Groups that provide assistance to those in need in the Downtown Eastside area did not agree that the police had been remiss in their handling of the disappearances. Judy McGuire, chairperson of the Women’s Information Safe House, defended the police work on the case.
“There was a unit set up and a number of officers worked incredibly diligently,” McGuire said. “The police obviously took (the disappearances) very seriously and acted on…a lot of fronts.”
The fact that sexual predators operated regularly in the area was “common knowledge,” McGuire said. She added that the police did as much as possible to increase the sex trade workers’ knowledge of that fact.
“A lot of officers were getting the word out that women were going missing,” she said. “That sexual predators were out there.
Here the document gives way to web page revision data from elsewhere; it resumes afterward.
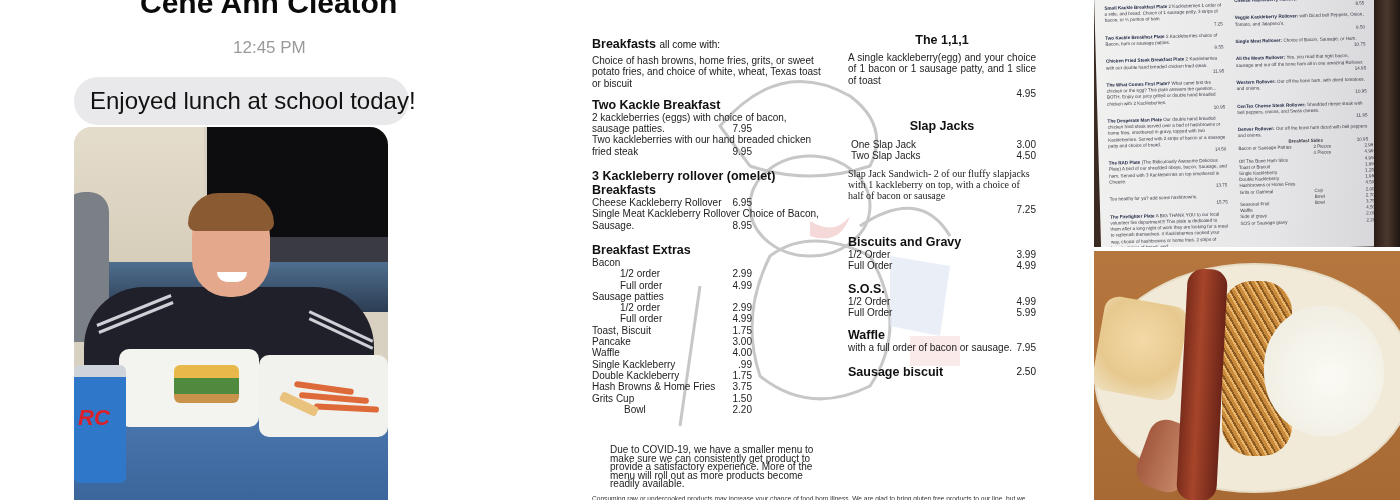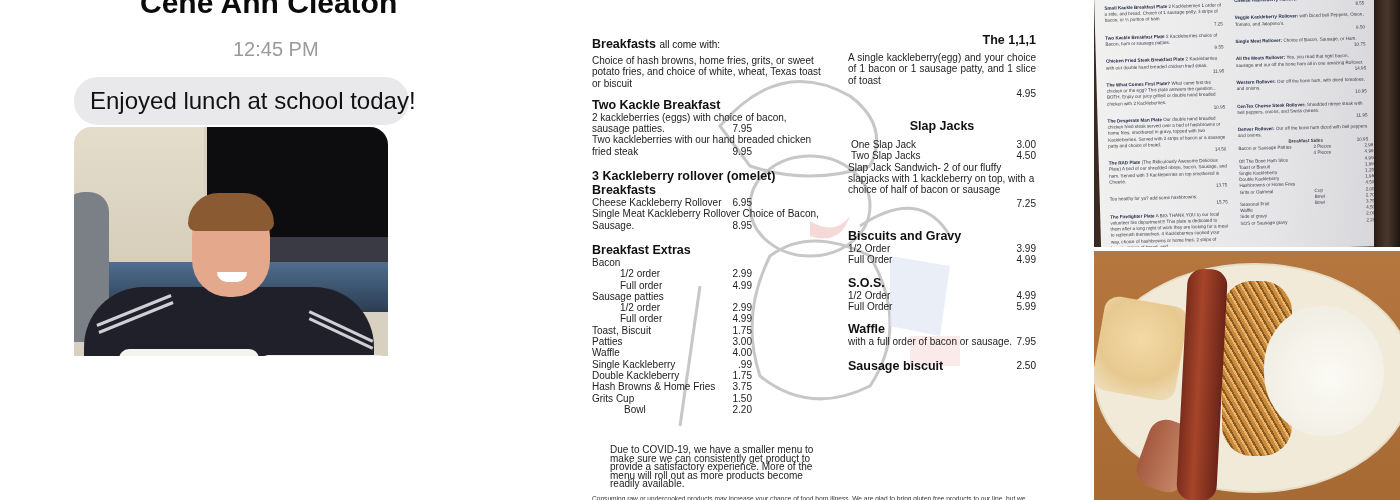--- a/index.html
+++ b/index.html
@@ -7,7 +7,7 @@
   body { position: relative; font-family: "Liberation Sans", sans-serif; color: #111; }
 
   
-  #msg-panel { position: absolute; left: 0; top: 0; width: 420px; height: 356px; background: #fff; overflow: hidden; }
+  #msg-panel { position: absolute; left: 0; top: 0; width: 420px; height: 500px; background: #fff; overflow: hidden; }
   .contact-name { position: absolute; left: 140px; top: -14px; font-size: 30px; font-weight: bold; color: #0b0b0b; white-space: nowrap; }
   .msg-time { position: absolute; left: 233px; top: 38px; font-size: 20px; color: #9a9a9a; }
   .bubble { position: absolute; left: 74px; top: 77px; width: 335px; height: 48px; background: #e9e9eb; border-radius: 24px; padding: 10px 16px; font-size: 24px; color: #111; white-space: nowrap; }

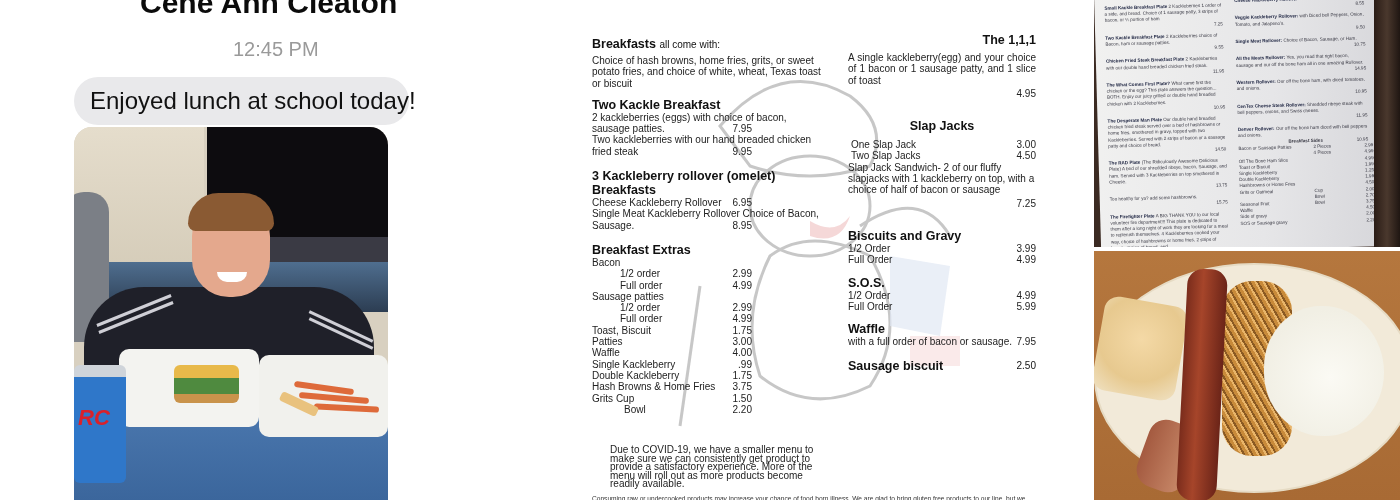--- a/index.html
+++ b/index.html
@@ -9,7 +9,7 @@
   
   #msg-panel { position: absolute; left: 0; top: 0; width: 420px; height: 500px; background: #fff; overflow: hidden; }
   .contact-name { position: absolute; left: 140px; top: -14px; font-size: 30px; font-weight: bold; color: #0b0b0b; white-space: nowrap; }
-  .msg-time { position: absolute; left: 233px; top: 38px; font-size: 20px; color: #9a9a9a; }
+  .msg-time { position: absolute; left: 233px; top: 38px; font-size: 17px; color: #9a9a9a; }
   .bubble { position: absolute; left: 74px; top: 77px; width: 335px; height: 48px; background: #e9e9eb; border-radius: 24px; padding: 10px 16px; font-size: 24px; color: #111; white-space: nowrap; }
   .photo-msg { position: absolute; left: 74px; top: 127px; width: 314px; height: 373px; border-radius: 18px 18px 0 0; overflow: hidden; background: #d8d0c0; }
   .photo-msg .wall { position: absolute; left: 0; top: 0; width: 130px; height: 200px; background: linear-gradient(180deg,#e5ddcc,#cfc6b2); }

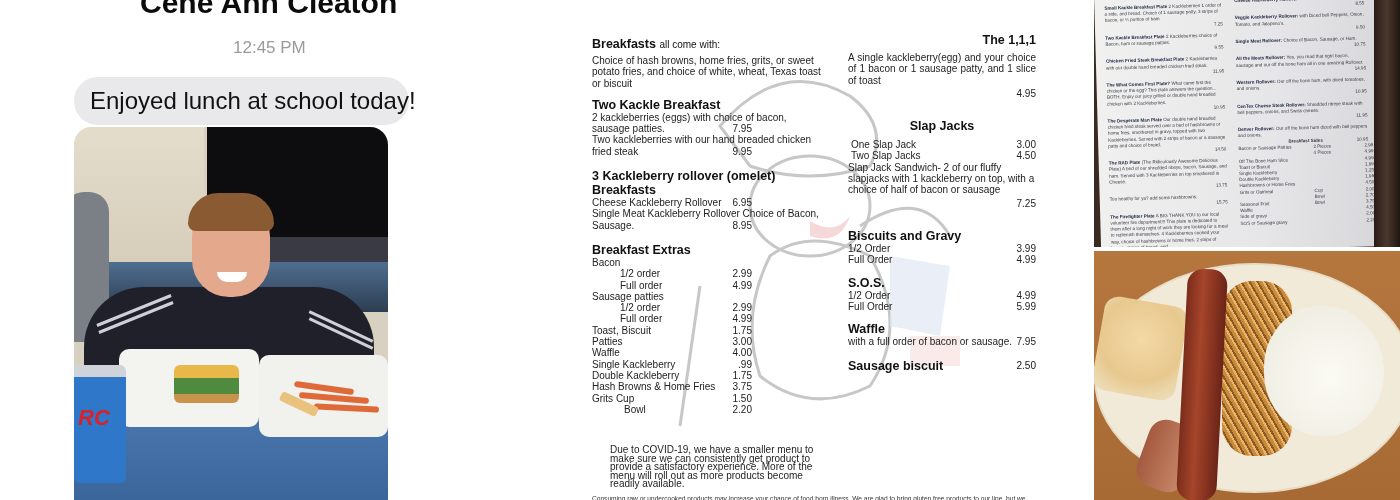--- a/index.html
+++ b/index.html
@@ -200,7 +200,7 @@
   </div>
 
   <div class="m-col" style="left:268px;top:27px;width:188px;">
-    <div class="m-h" style="text-align:right;">The 1,1,1</div>
+    <div class="m-h" style="text-align:center;">The 1,1,1</div>
     <div style="margin-top:5px;text-align:justify;">A single kackleberry(egg) and your choice of 1 bacon or 1 sausage patty, and 1 slice of toast</div>
     <div style="text-align:right;margin-top:2px;">4.95</div>
 

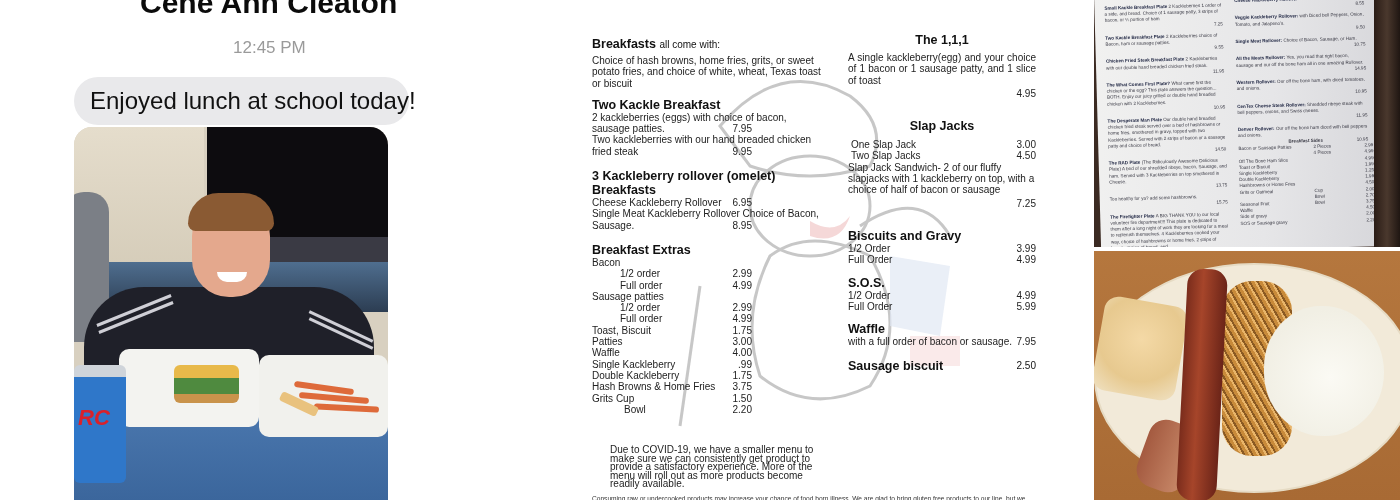--- a/index.html
+++ b/index.html
@@ -215,7 +215,7 @@
         <span>4.50</span>
       </div>
     </div>
-    <div style="margin-top:0;">Slap Jack Sandwich- 2 of our fluffy slapjacks with 1 kackleberry on top, with a choice of half of bacon or sausage</div>
+    <div style="margin-top:6px;font-family:Liberation Serif, serif;">Slap Jack Sandwich- 2 of our fluffy slapjacks with 1 kackleberry on top, with a choice of half of bacon or sausage</div>
     <div style="text-align:right;margin-top:2px;">7.25</div>
 
     <div class="m-h" style="margin-top:20px;">Biscuits and Gravy</div>

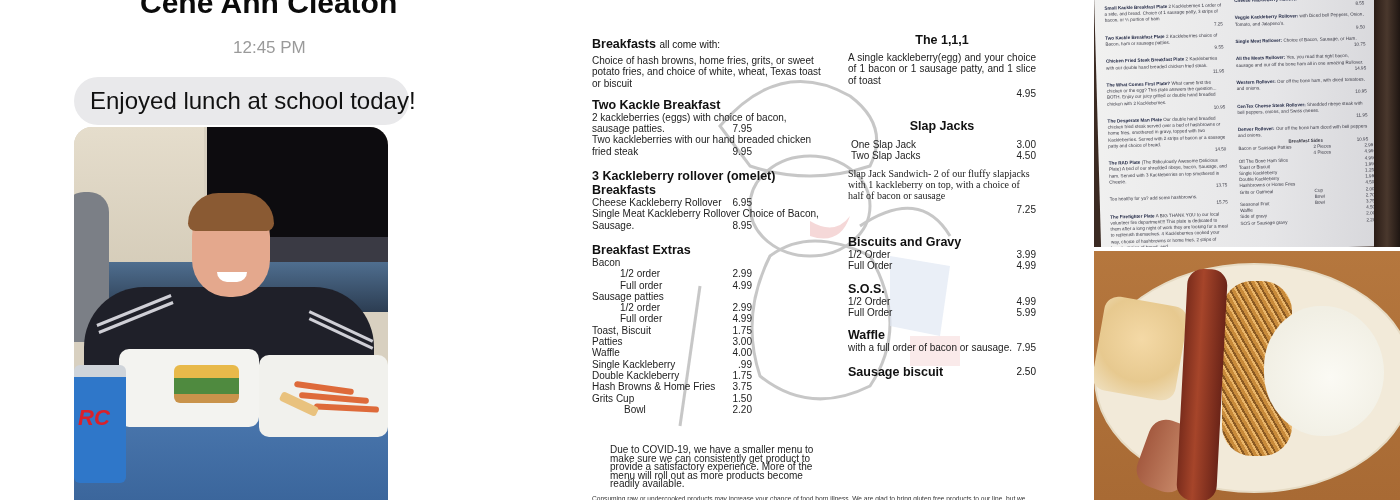--- a/index.html
+++ b/index.html
@@ -169,7 +169,7 @@
           <span class="p">1.75</span>
         </div>
         <div class="row" style="width: 160px;">
-          <span>Patties</span>
+          <span>Pancake</span>
           <span class="p">3.00</span>
         </div>
         <div class="row" style="width: 160px;">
Whether they should have issued a particular notice, I don’t know.”
By Tuesday, July 27, 1999, John Walsh and the crew of the popular crime-fighting television show
America’s Most Wanted
had arrived in Vancouver at the request of the police, and at the continued behest of families of the missing women, to film a show that would air the following Saturday evening, July 31, 1999. Outspoken Walsh made it clear from the get-go that he believed it was obvious that the missing women were the work of a serial killer. Although it was not what the police had wanted to hear, they nonetheless went along with Walsh’s assessment.
“Anybody can put two and two together,” Walsh said. “When there are thirty women missing and no bodies have been found, and they’re all of the same type of background, that always smacks of a serial killer…. By putting the millions of eyes of American viewers and Canadian viewers of this case, there might be a chief of police or a coroner who has a Jane Doe or unidentified body or a similar case they can link together.”